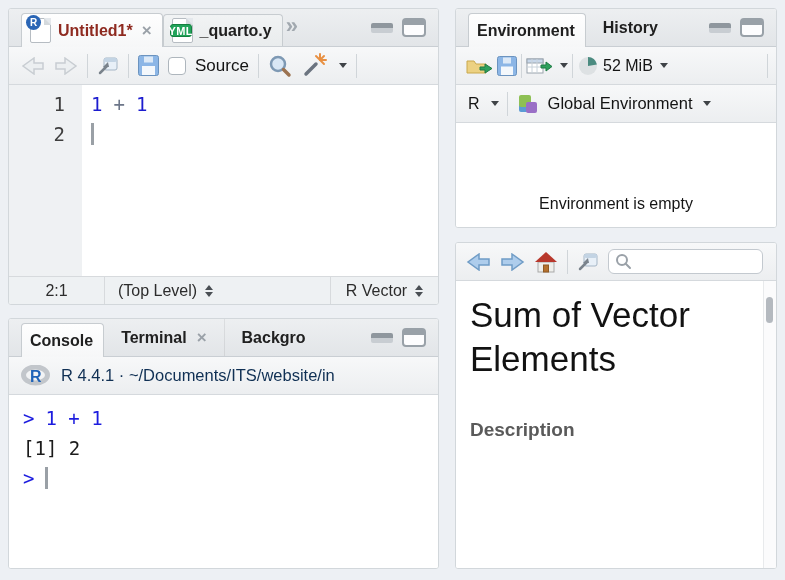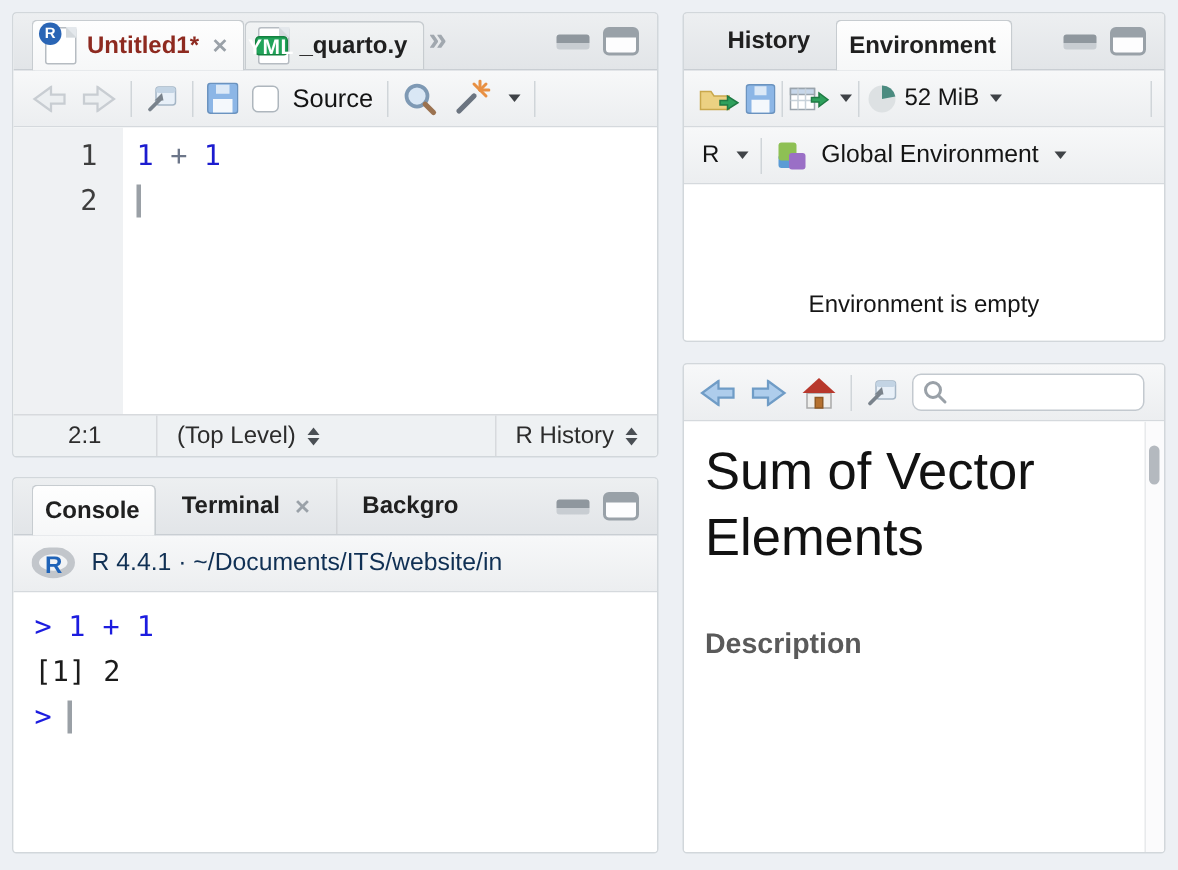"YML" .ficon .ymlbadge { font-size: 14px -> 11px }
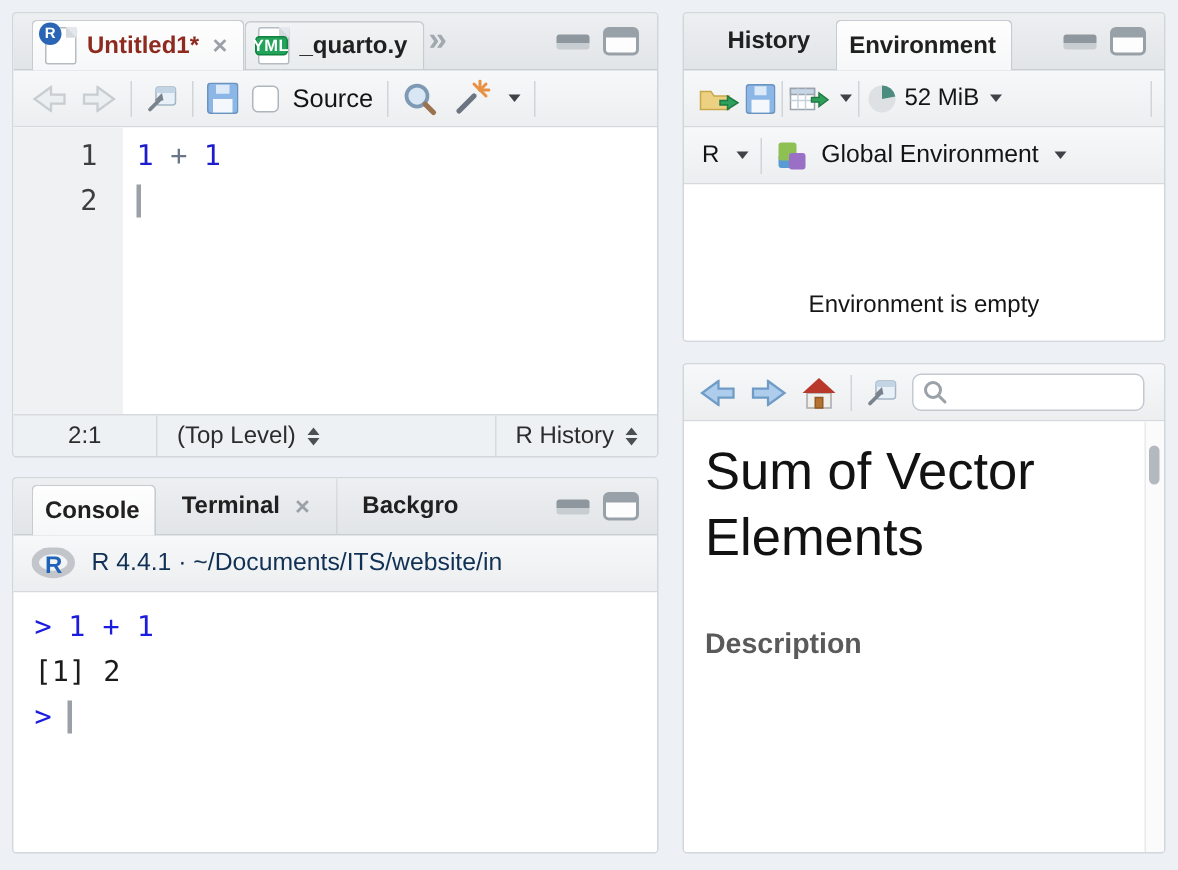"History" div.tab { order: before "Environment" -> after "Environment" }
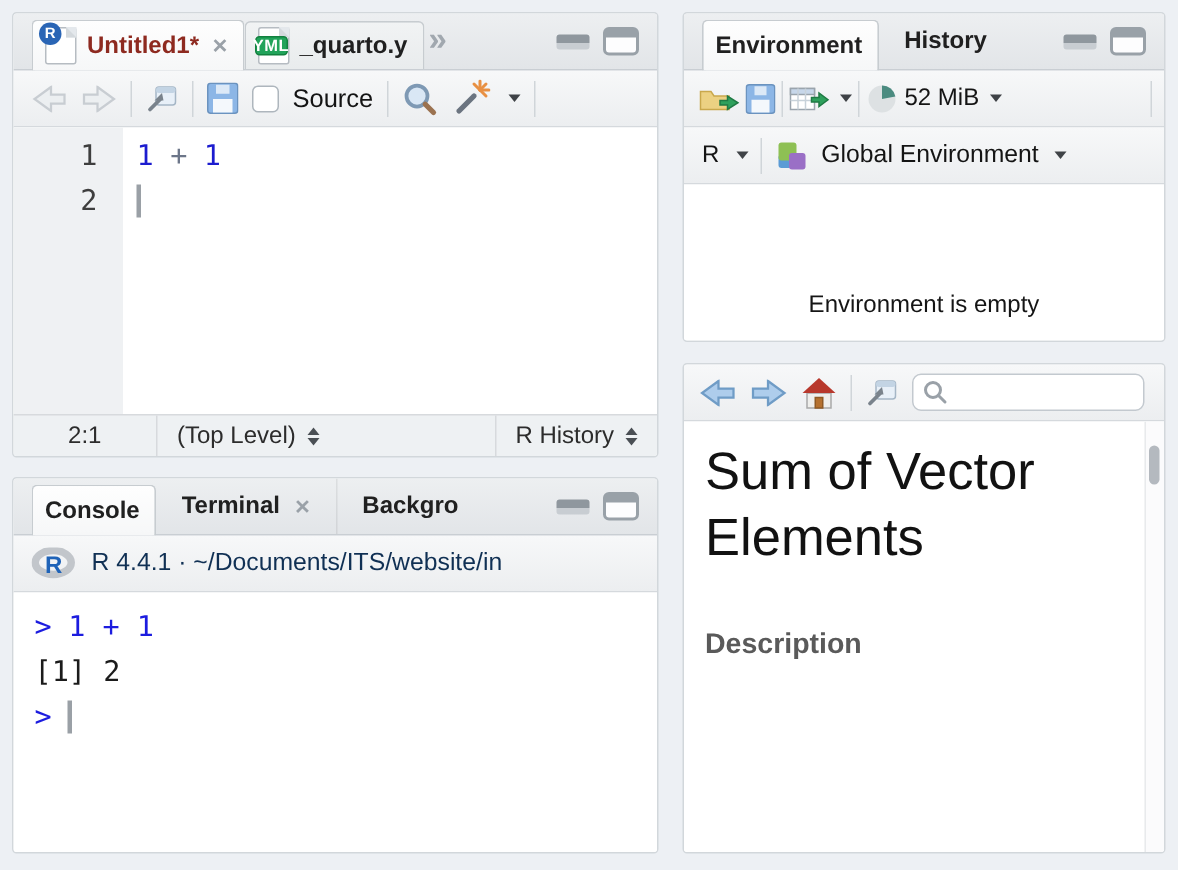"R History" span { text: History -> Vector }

==============================

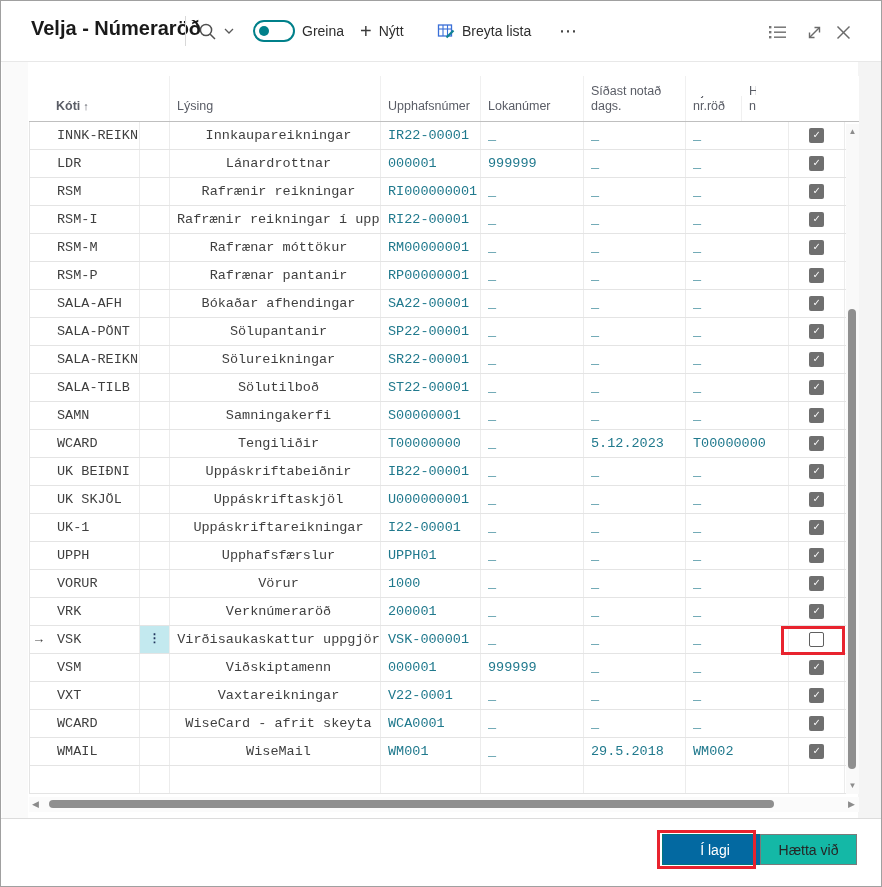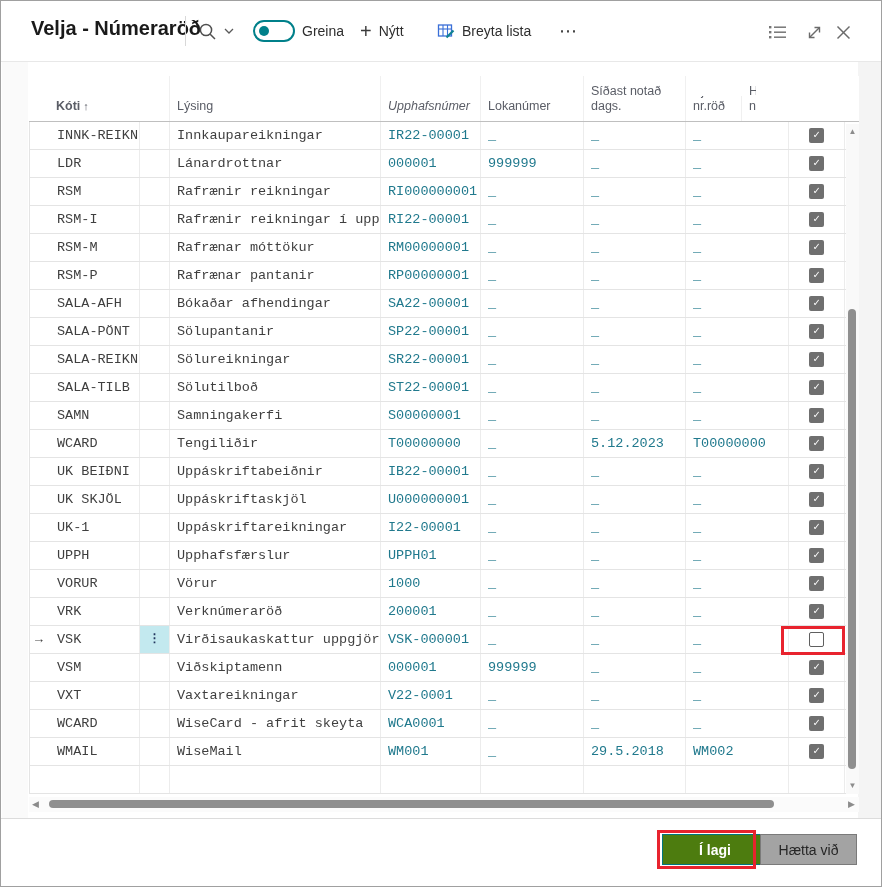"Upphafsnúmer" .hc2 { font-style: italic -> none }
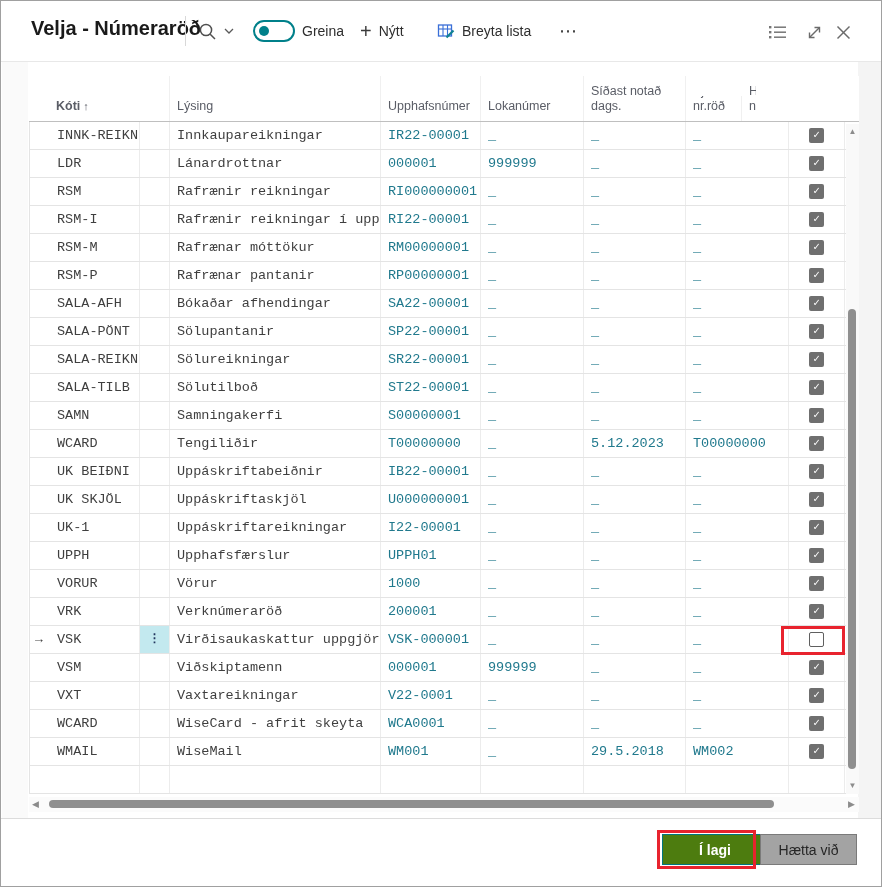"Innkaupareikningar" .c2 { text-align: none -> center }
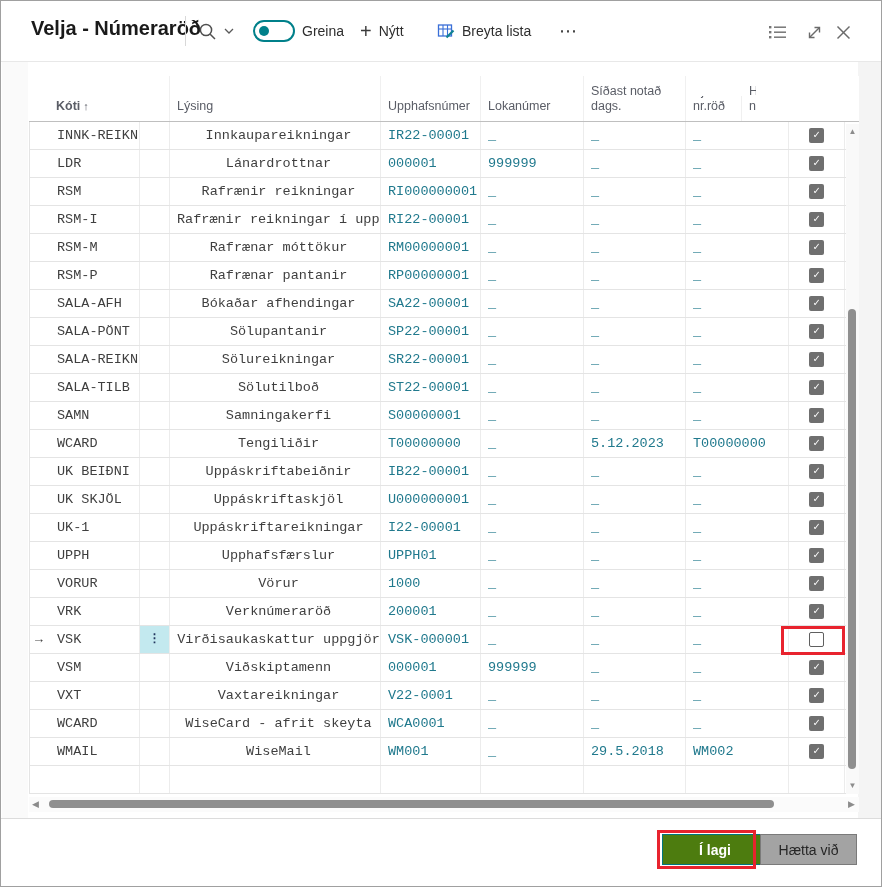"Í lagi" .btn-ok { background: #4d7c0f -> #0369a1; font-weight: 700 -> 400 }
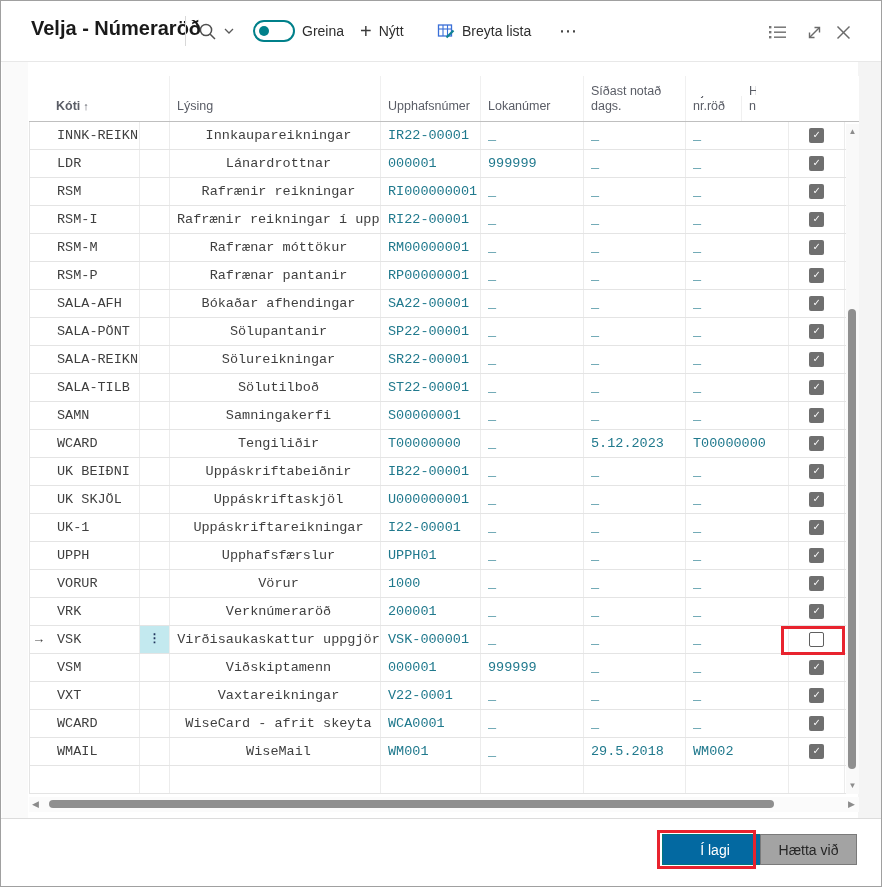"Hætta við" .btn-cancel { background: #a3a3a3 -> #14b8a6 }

==============================

- WHAT THE EXERCISE ASKS: Set the pictures aside and reproduce exactly the lines above, from the line holding "text-align: none ->" through the line holding "background: #a3a3a3 ->", both included, with nothing else.

- EXERCISE RESPONSE:
"Innkaupareikningar" .c2 { text-align: none -> center }
"Í lagi" .btn-ok { background: #4d7c0f -> #0369a1; font-weight: 700 -> 400 }
"Hætta við" .btn-cancel { background: #a3a3a3 -> #14b8a6 }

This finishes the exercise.